**ACTIVITY**
The expected answer is the set of lines in the data below between the line holding "left: 66px ->" and the line holding "html: <li>Alcohol or", inclusive, written out exactly.

**LISTED RECORDS**

>>>

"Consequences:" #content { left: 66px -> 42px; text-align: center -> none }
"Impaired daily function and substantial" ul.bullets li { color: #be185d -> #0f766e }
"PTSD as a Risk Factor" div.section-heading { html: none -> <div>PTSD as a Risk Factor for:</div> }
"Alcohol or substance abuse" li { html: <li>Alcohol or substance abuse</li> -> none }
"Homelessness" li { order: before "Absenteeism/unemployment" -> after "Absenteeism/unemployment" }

<<<
>>>

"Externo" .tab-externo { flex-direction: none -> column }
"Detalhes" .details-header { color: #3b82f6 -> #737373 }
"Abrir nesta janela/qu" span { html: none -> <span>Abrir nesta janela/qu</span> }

<<<
>>>

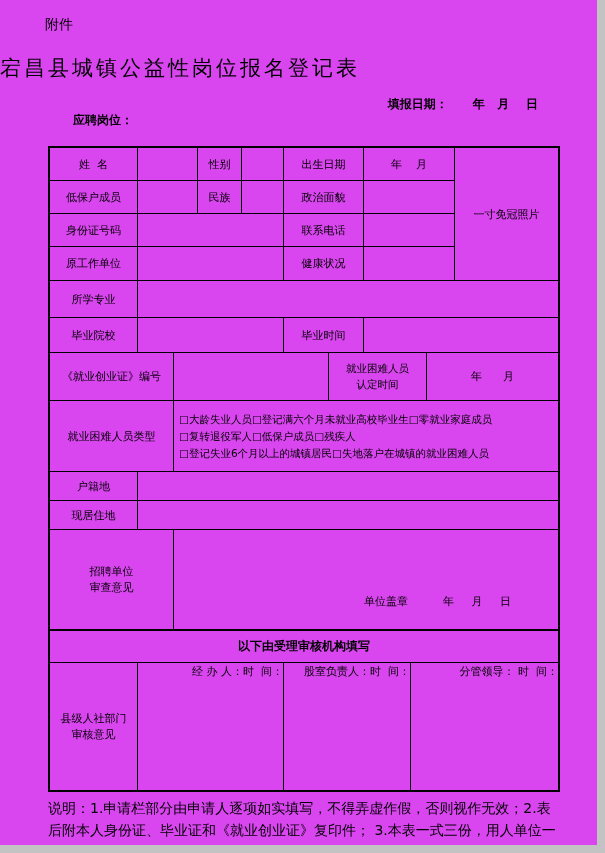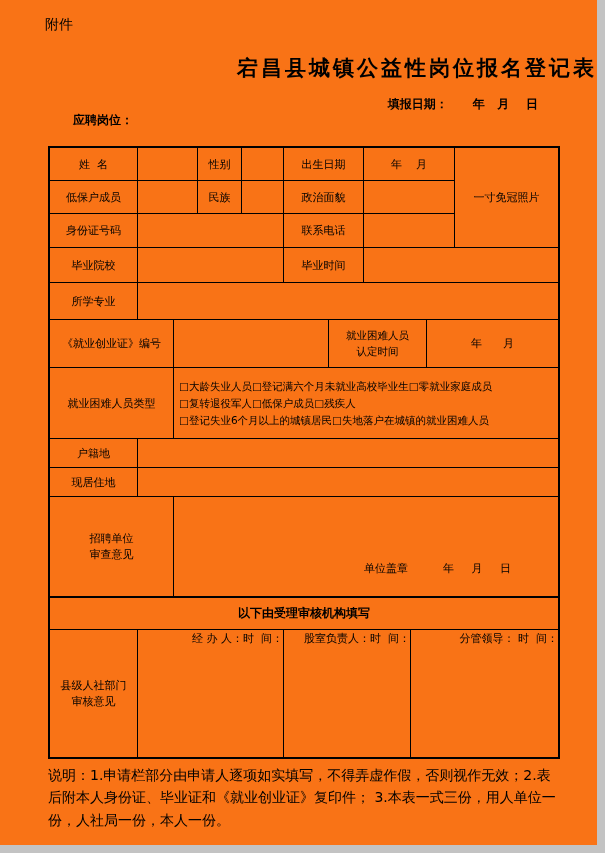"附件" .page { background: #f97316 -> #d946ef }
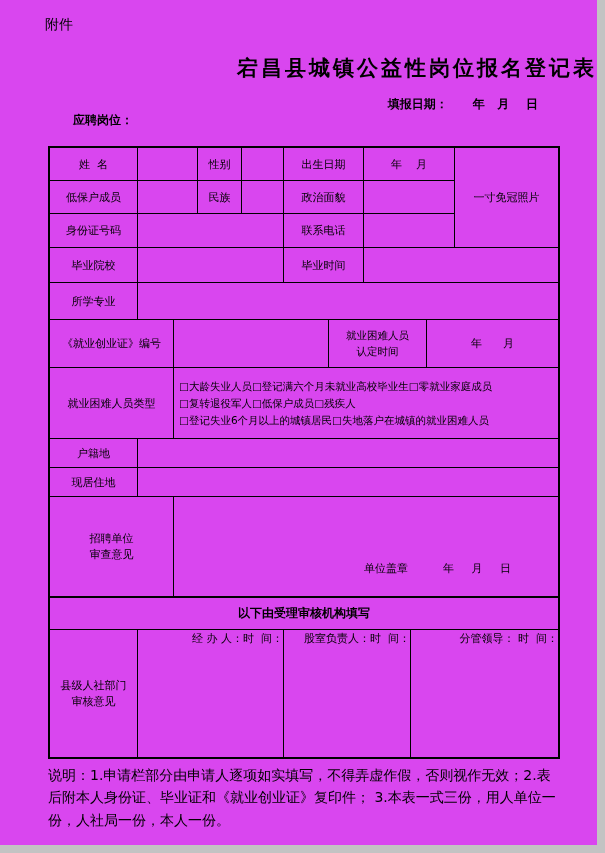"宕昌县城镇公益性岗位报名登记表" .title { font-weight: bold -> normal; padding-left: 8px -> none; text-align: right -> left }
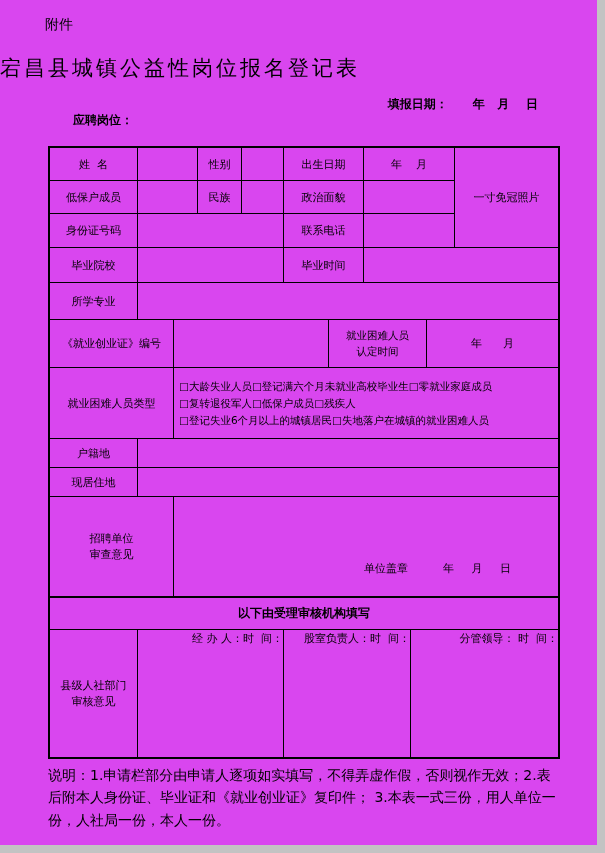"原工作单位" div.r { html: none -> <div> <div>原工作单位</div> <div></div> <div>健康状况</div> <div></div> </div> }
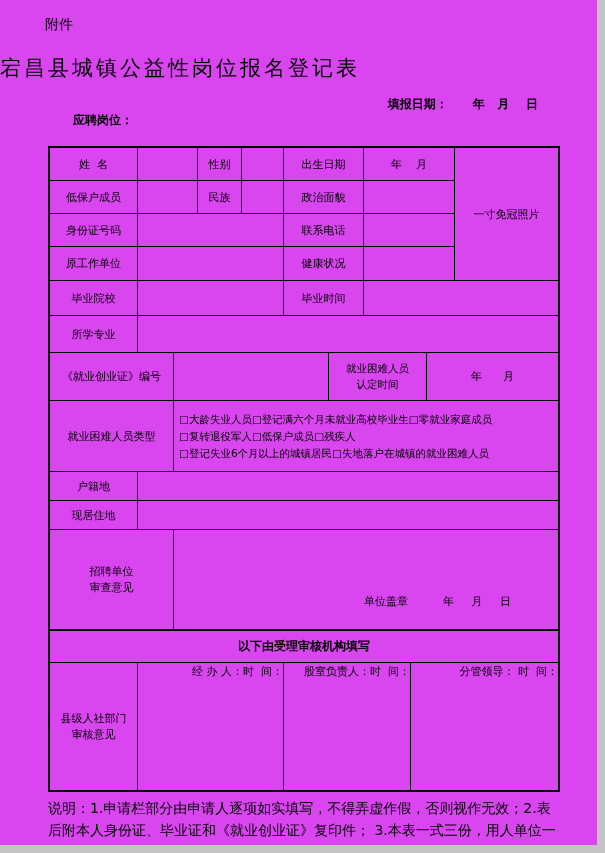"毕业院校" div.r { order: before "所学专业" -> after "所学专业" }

<<<

**WRITTEN REPLY**
"Consequences:" #content { left: 66px -> 42px; text-align: center -> none }
"Impaired daily function and substantial" ul.bullets li { color: #be185d -> #0f766e }
"PTSD as a Risk Factor" div.section-heading { html: none -> <div>PTSD as a Risk Factor for:</div> }
"Alcohol or substance abuse" li { html: <li>Alcohol or substance abuse</li> -> none }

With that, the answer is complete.